**Work to be completed**
Where a line below holds the string "Brown", that line goes into the answer.

Segment Start: Extracted data

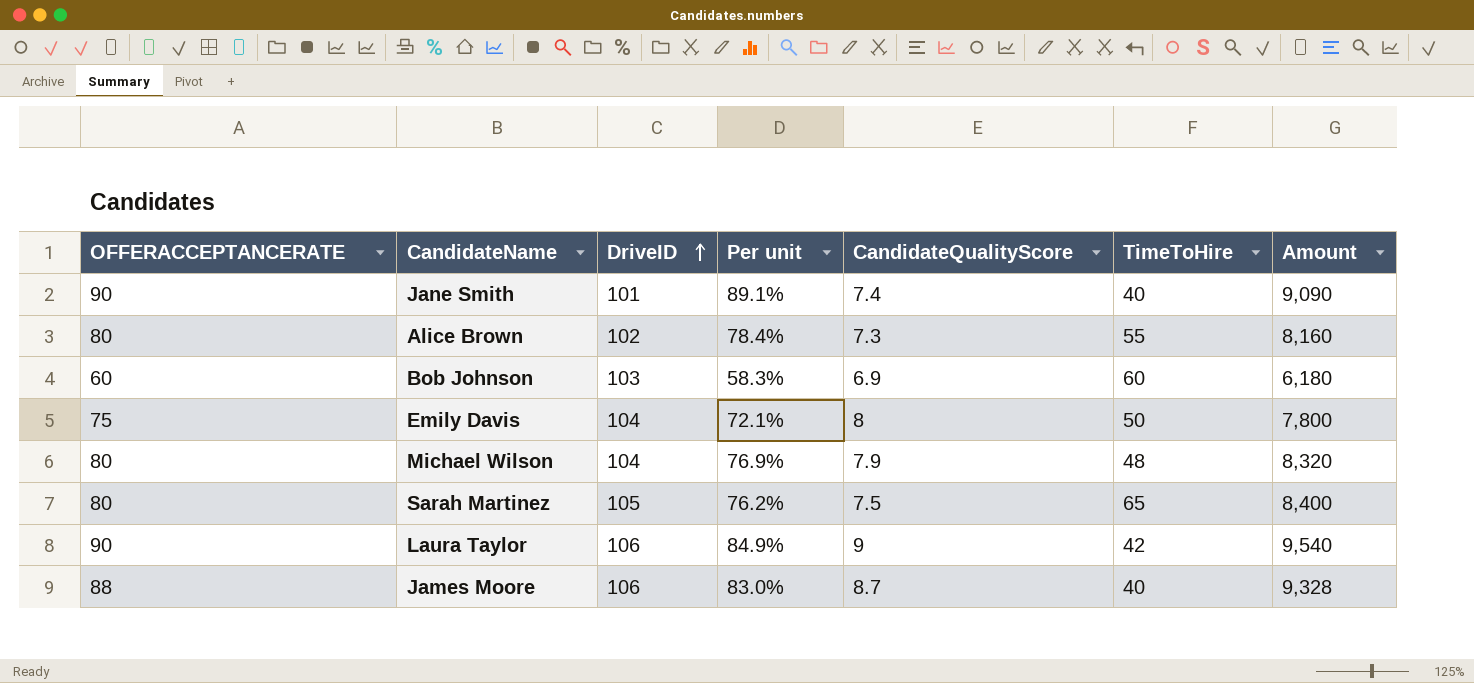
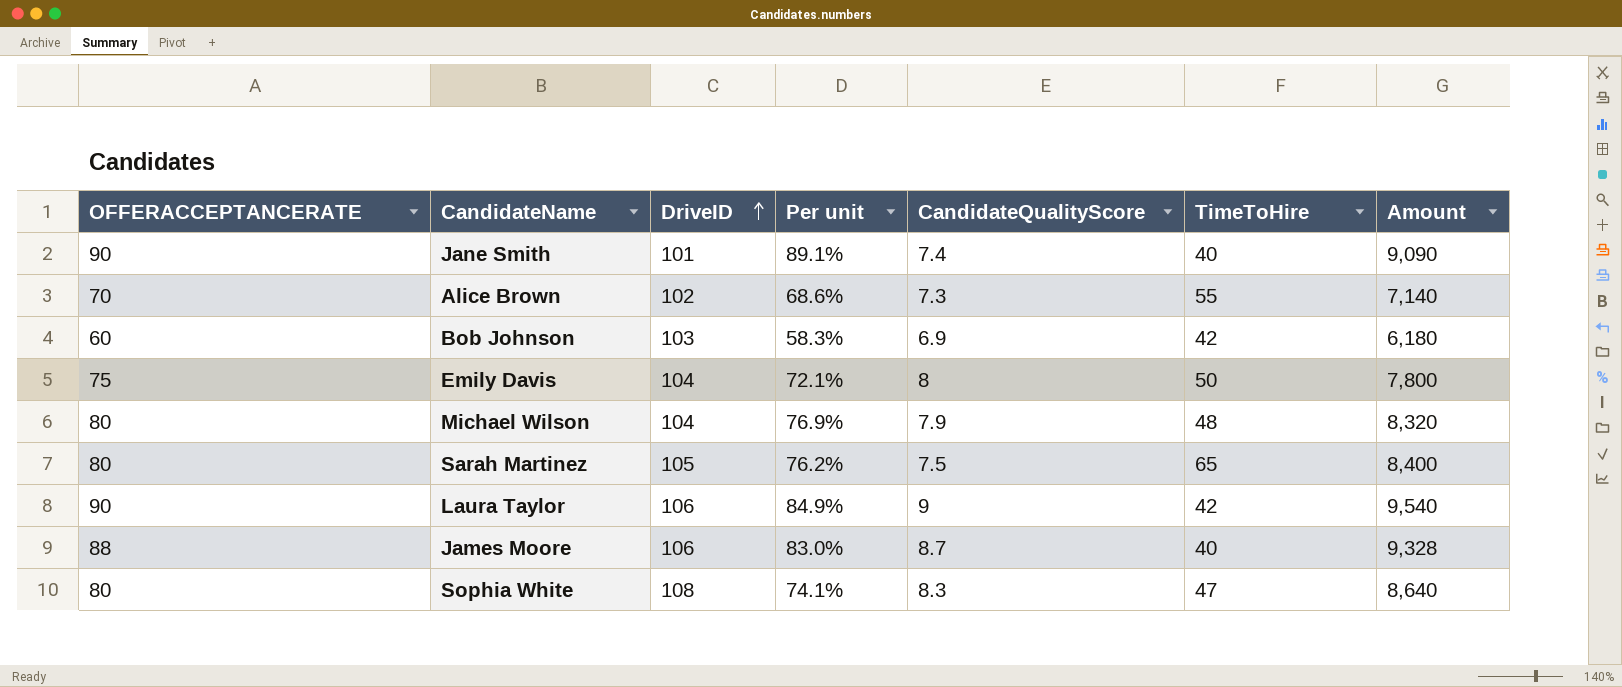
Alice Brown | OFFERACCEPTANCERATE: 80 -> 70
Alice Brown | Per unit: 78.4% -> 68.6%
Alice Brown | Amount: 8,160 -> 7,140
Bob Johnson | TimeToHire: 60 -> 42
row Sophia White: none -> 80 | 108 | 74.1% | 8.3 | 47 | 8,640

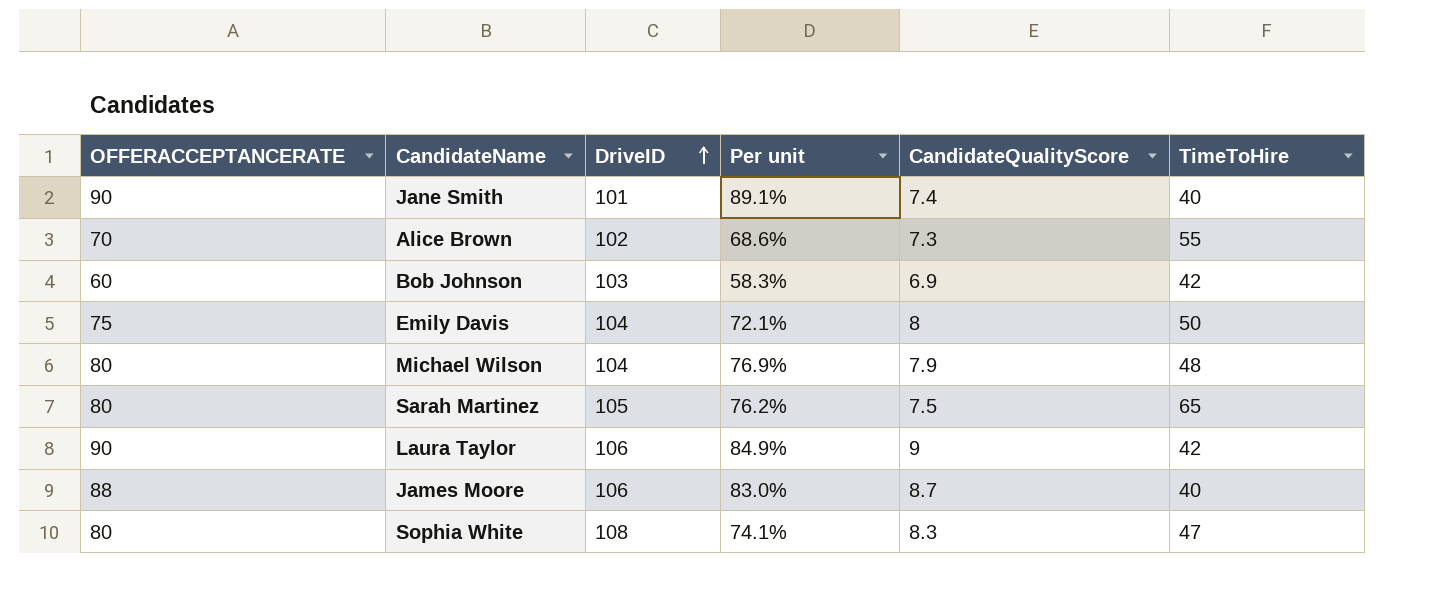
column Amount | formula: [OFFERACCEPTANCERATE] * [DriveID] -> none

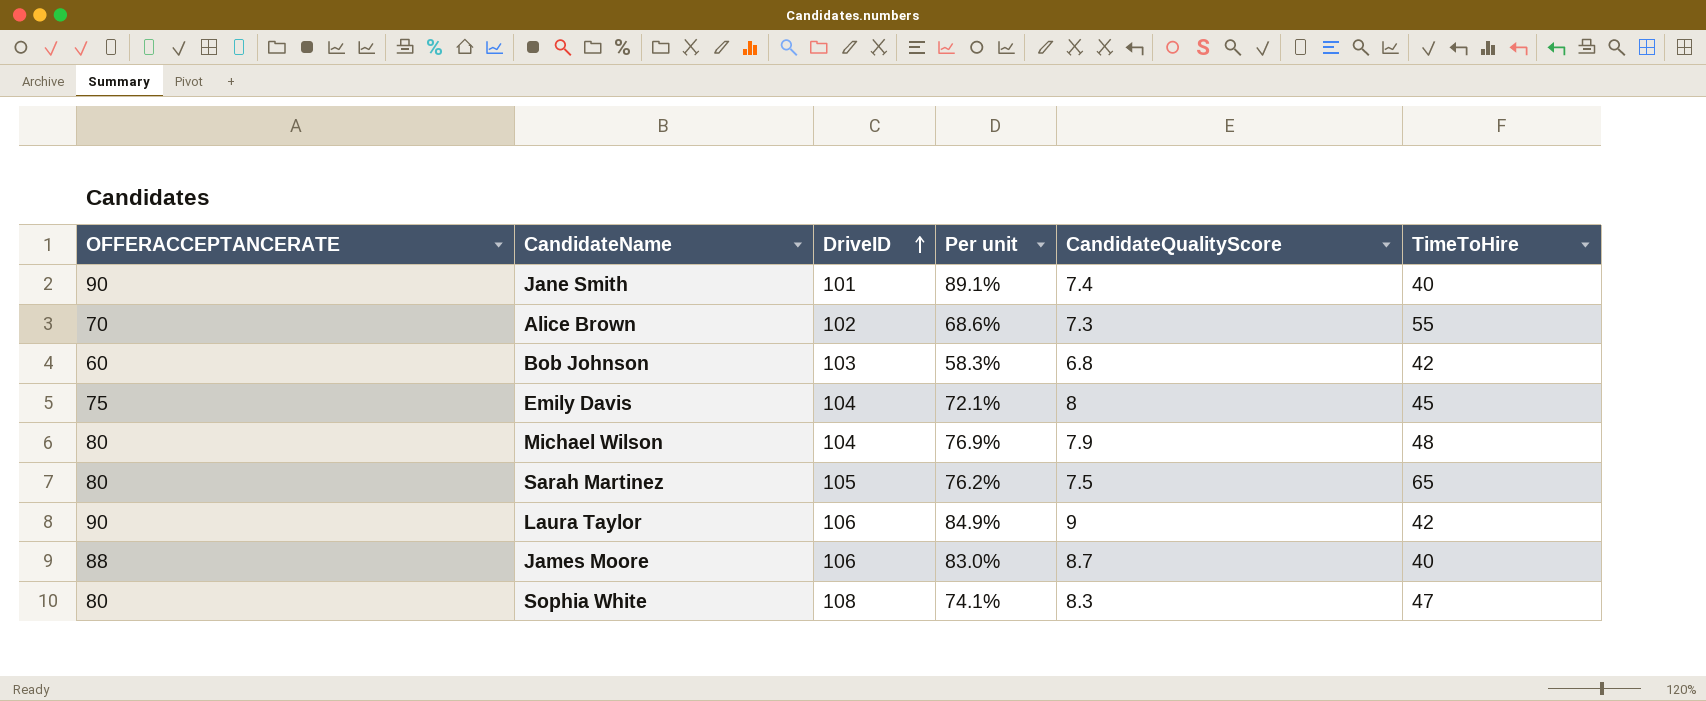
Bob Johnson | CandidateQualityScore: 6.9 -> 6.8
Emily Davis | TimeToHire: 50 -> 45

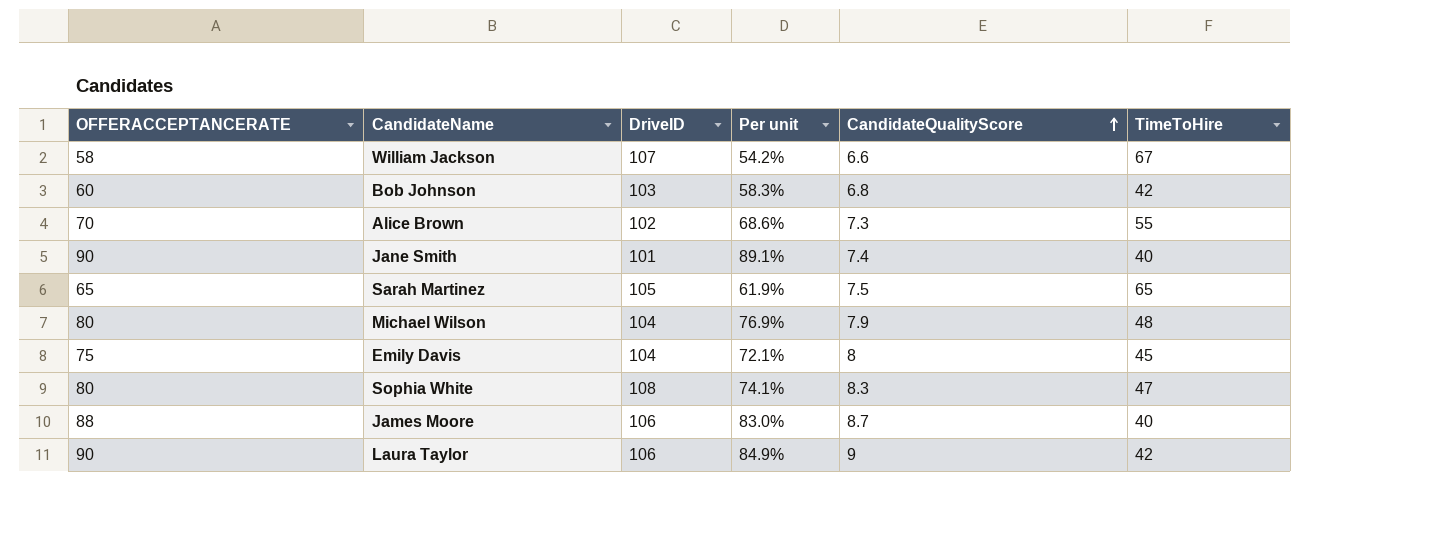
row order: DriveID ascending -> CandidateQualityScore ascending
row William Jackson: none -> 58 | 107 | 54.2% | 6.6 | 67
Sarah Martinez | OFFERACCEPTANCERATE: 80 -> 65
Sarah Martinez | Per unit: 76.2% -> 61.9%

Segment End: Extracted data

**Response box**
Alice Brown | OFFERACCEPTANCERATE: 80 -> 70
Alice Brown | Per unit: 78.4% -> 68.6%
Alice Brown | Amount: 8,160 -> 7,140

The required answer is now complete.